----- DATA SHOWN

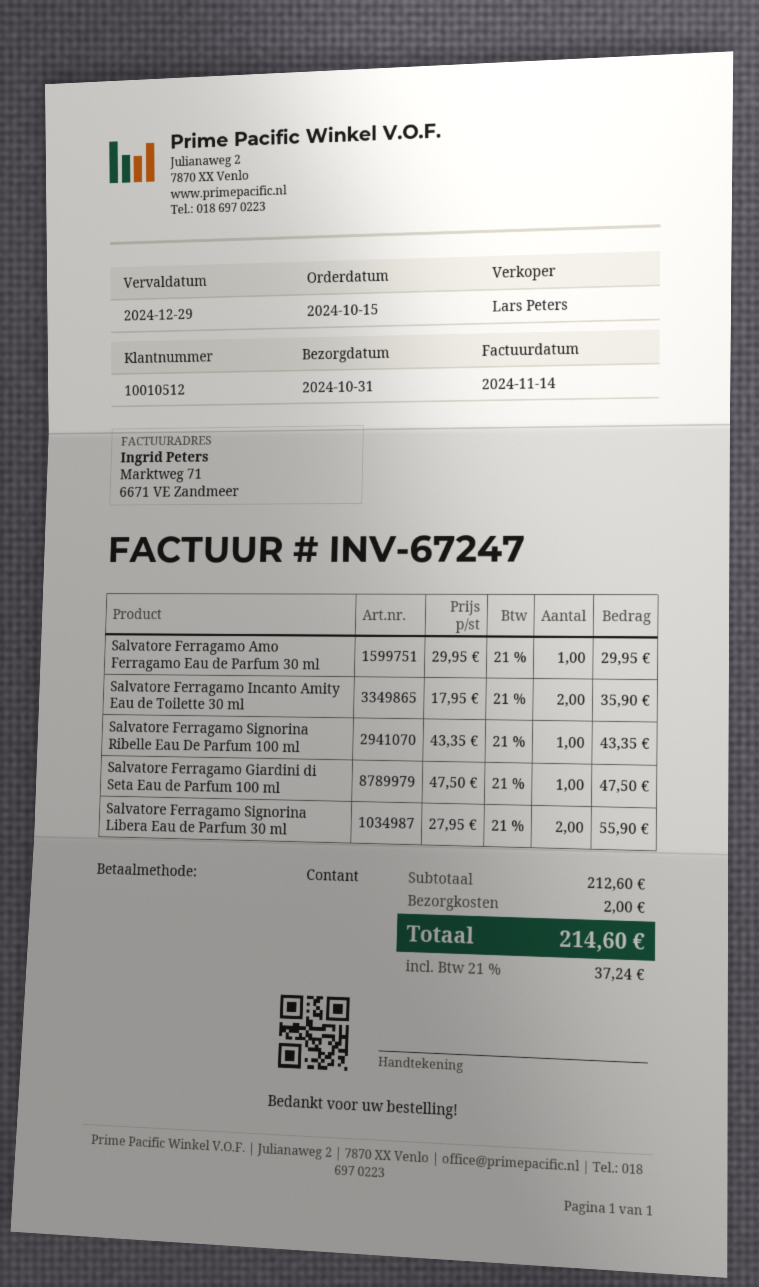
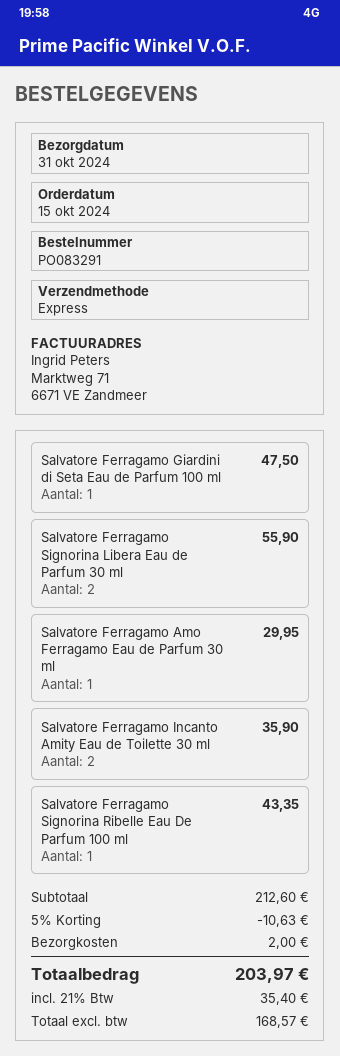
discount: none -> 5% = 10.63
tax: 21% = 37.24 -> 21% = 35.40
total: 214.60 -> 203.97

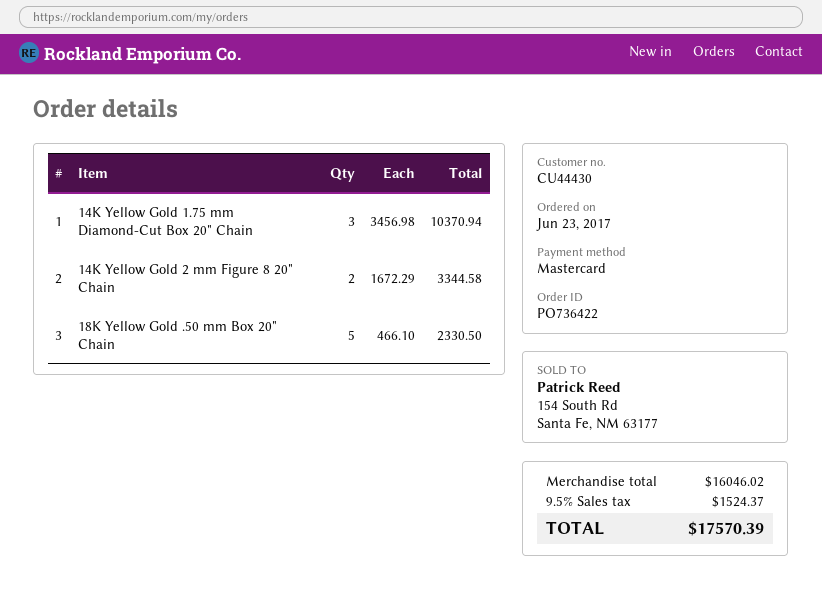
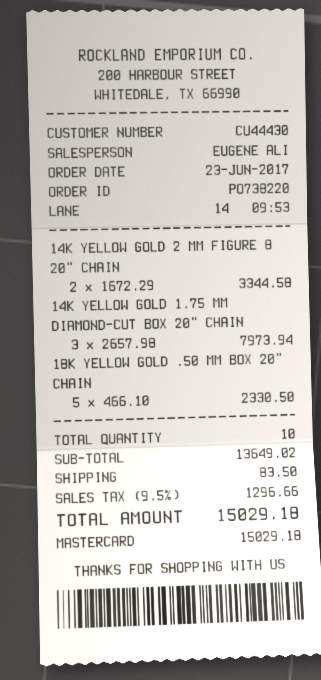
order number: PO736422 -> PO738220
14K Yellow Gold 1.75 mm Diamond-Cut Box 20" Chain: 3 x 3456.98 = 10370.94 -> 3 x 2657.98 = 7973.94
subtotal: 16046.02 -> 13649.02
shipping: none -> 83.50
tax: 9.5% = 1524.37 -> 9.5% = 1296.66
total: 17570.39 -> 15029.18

----------

▸ **WORK INSTRUCTIONS**: Would you retype every line shown above exactly, leaving the pictures aside?

▸ **RESPONSE TO THE EXERCISE**:
discount: none -> 5% = 10.63
tax: 21% = 37.24 -> 21% = 35.40
total: 214.60 -> 203.97

order number: PO736422 -> PO738220
14K Yellow Gold 1.75 mm Diamond-Cut Box 20" Chain: 3 x 3456.98 = 10370.94 -> 3 x 2657.98 = 7973.94
subtotal: 16046.02 -> 13649.02
shipping: none -> 83.50
tax: 9.5% = 1524.37 -> 9.5% = 1296.66
total: 17570.39 -> 15029.18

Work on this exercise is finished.